Since its inception, the Americans With Disabilities Act has successfully been used by everyone from infertile cops to drunken airline pilots to force employers to provide them special treatment in the name of accommodating the disabled. A judge's ruling last week that the PGA is a "public accommodation" under the 1990 ADA and that it must alter its playing rules to make "reasonable" allowances for disabled golfers is the first time the law has been applied to professional sports, but it has already wreaked havoc in other circles.
In Chicago last year, a federal judge decided that a policewoman's infertility was a "disability" as defined by the ADA and therefore could not be treated differently from other physical or mental conditions covered by the law. A proposed settlement by the city would pay $1.5 million in back claims for artificial insemination and other fertility treatments that had previously been denied under the city's health insurance policy.
And if the treatments don't work, infertile cops could, arguably, make other demands as well. If infertility leads to depression, irritability or hostility toward co-workers, the ADA grants even more protection. New guidelines put out last March by the Equal Employment Opportunity Commission, for example, note that irritability "may be linked to mental impairments" that are covered by the law. In these circumstances, employers must make "reasonable accommodations" for the affected employee, including time off from work or a modified work schedule.
Perhaps the most infamous case of disability abuse, however, involved a Northwest Airline pilot who was arrested, along with two other crew members, for flying a Boeing 727 with 58 passengers aboard while drunk. During his trial, the pilot's lawyers argued that he was a seasoned alcoholic who had built up a tolerance to liquor so he shouldn't be judged by normal blood alcohol level standards.
His alcoholism defense carried no weight with the judge in his criminal trial, who sentenced him to jail. Nonetheless, his alcoholism ensured the pilot his job back with Northwest when he left prison. Under the ADA, the airline had little choice but to rehire the man after he successfully completed an alcoholism rehabilitation program. After two years as a ground trainer, the pilot won the right to be put back in the cockpit.

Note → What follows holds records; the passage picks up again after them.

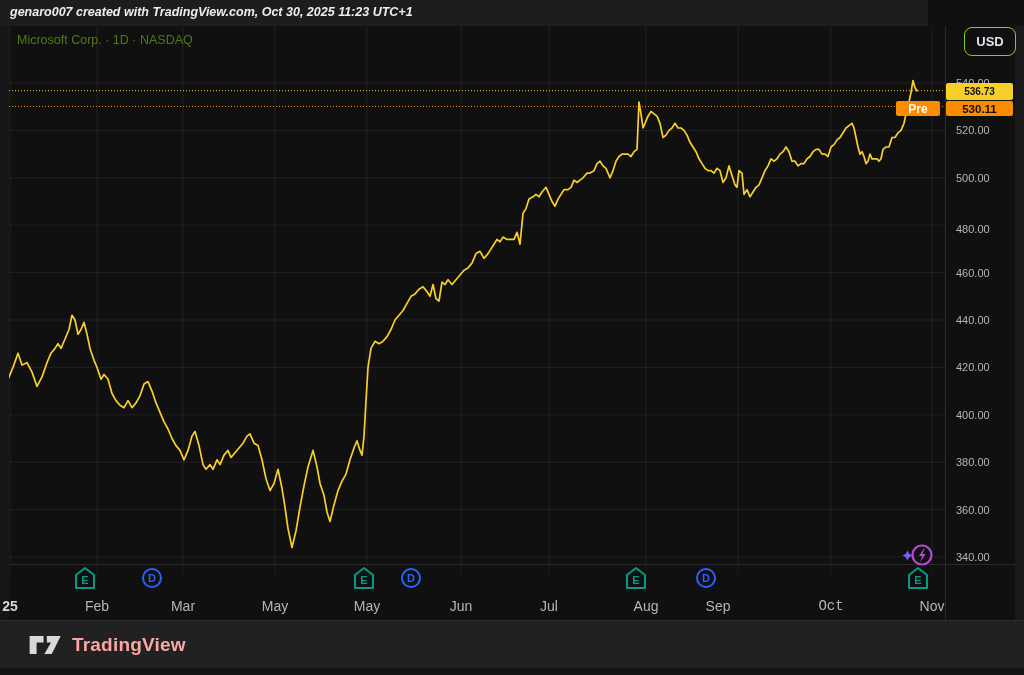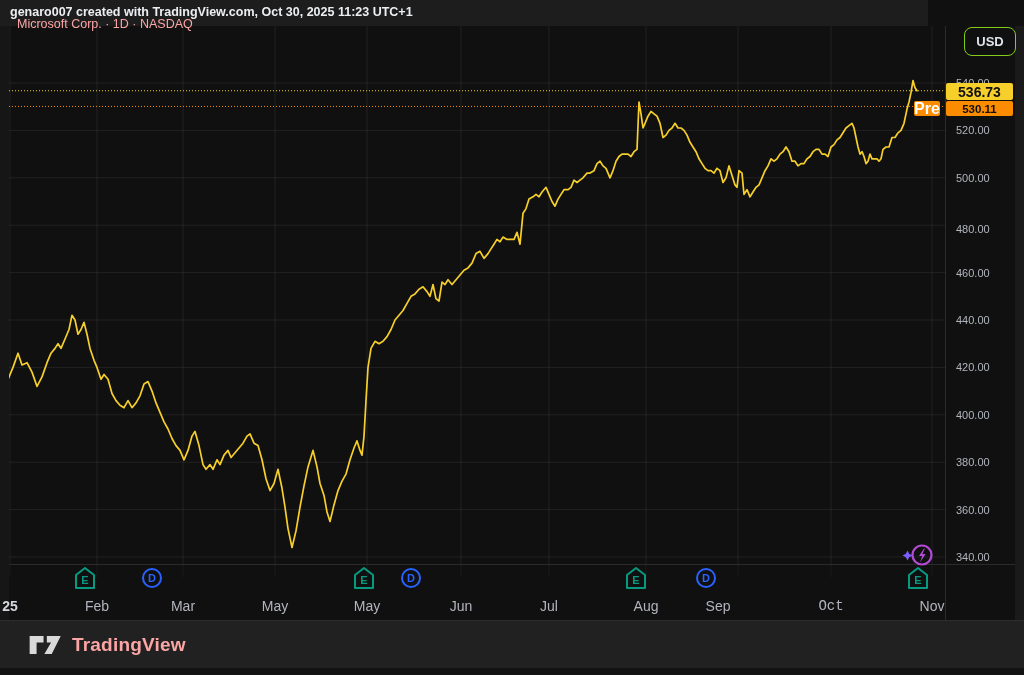"genaro007 created with TradingView.com," #topbar { font-style: none -> italic }
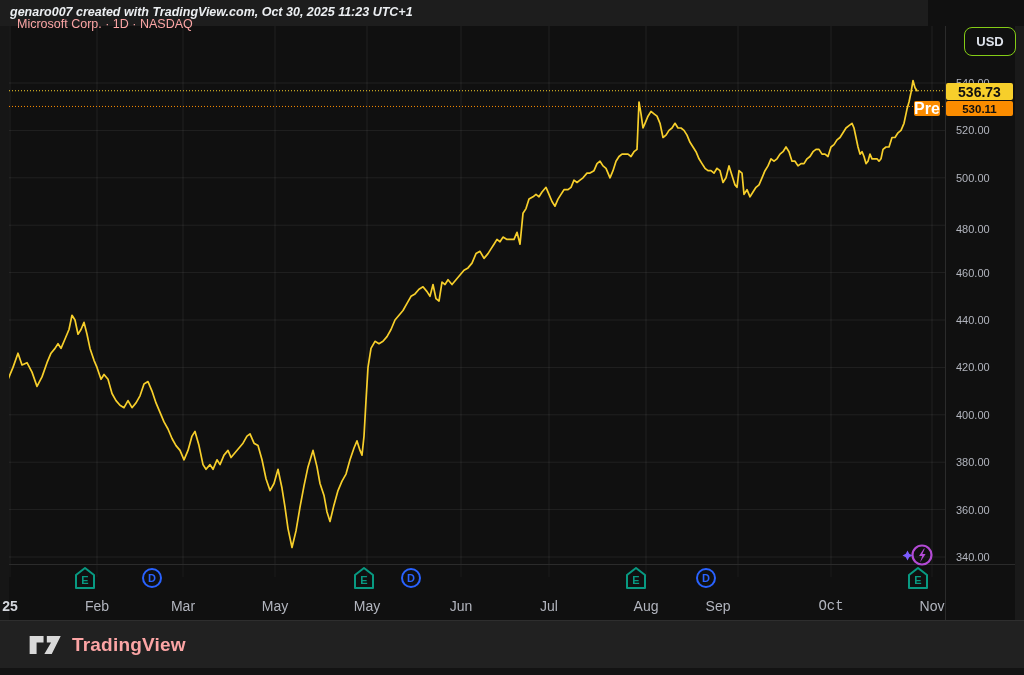"Microsoft Corp. · 1D ·" #symbol-title { color: #fca5a5 -> #4d7c0f; top: 17px -> 33px }
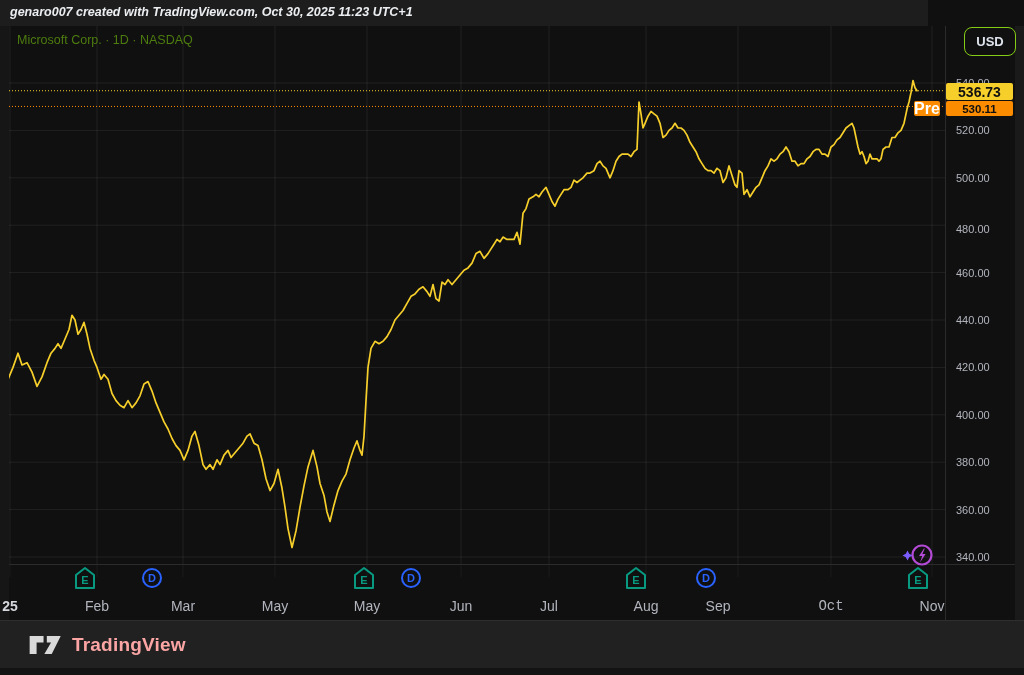"536.73" #price-badge-last { font-size: 14px -> 10px }
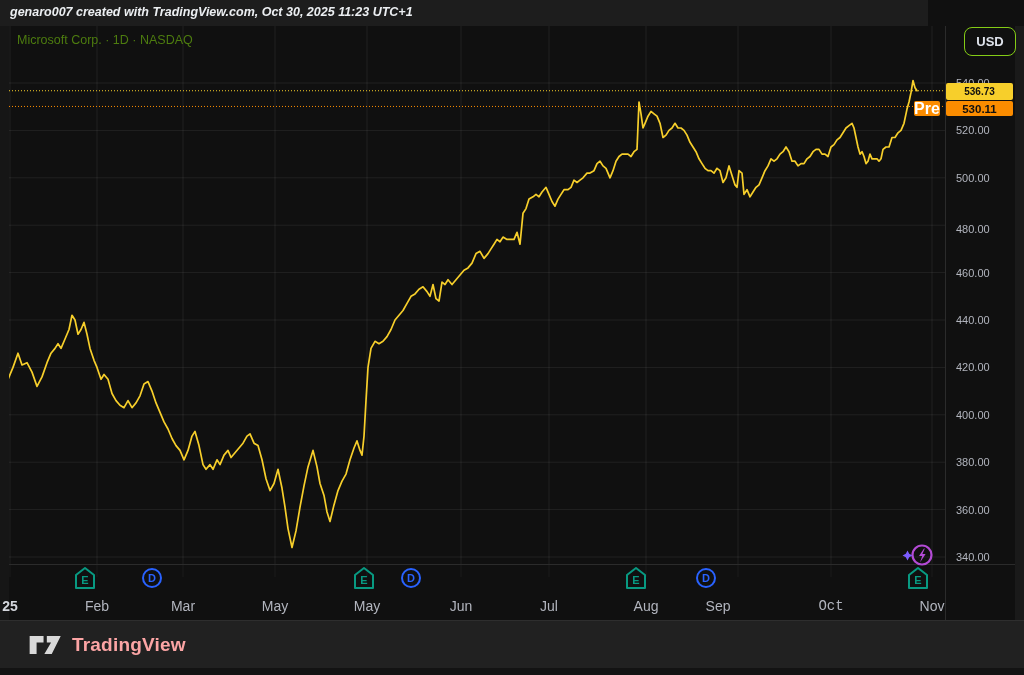"Pre" #pre-chip { font-size: 16px -> 12px; width: 26px -> 44px }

Not only does the law itself force employers to treat alcoholism and drug addiction as disabilities and require expensive rehabilitation treatments and workplace accommodation for the afflicted, the courts have gone even further. A Dallas jury awarded a $7.1 million verdict to an executive fired after what the company deemed "violent and threatening behavior" toward colleagues at a company party because the man was deemed an alcoholic and, presumably, not responsible for his alcohol-induced actions. In his book "The Excuse Factory: How Employment Law Is Paralyzing the American Workplace," author Walter Olson describes literally hundreds of such cases, totaling billions of dollars in awards and lost productivity.
The ADA is only the latest in a series of well-intended laws that have gone far beyond their original purpose of outlawing irrational and invidious discrimination.
No one doubts that thousands of worthy, disabled workers have benefited from a law that protects access to jobs for which they are fully qualified. But the law has also become a haven for everyone from scam artists to disgruntled workers.
Olson cites one railway worker who won a $300,000 worker's compensation suit for a back injury that supposedly permanently incapacitated him -- and then sued eight days later under the ADA to get his old job back. He lost, but the tactic has become commonplace, according to an attorney for the railroad.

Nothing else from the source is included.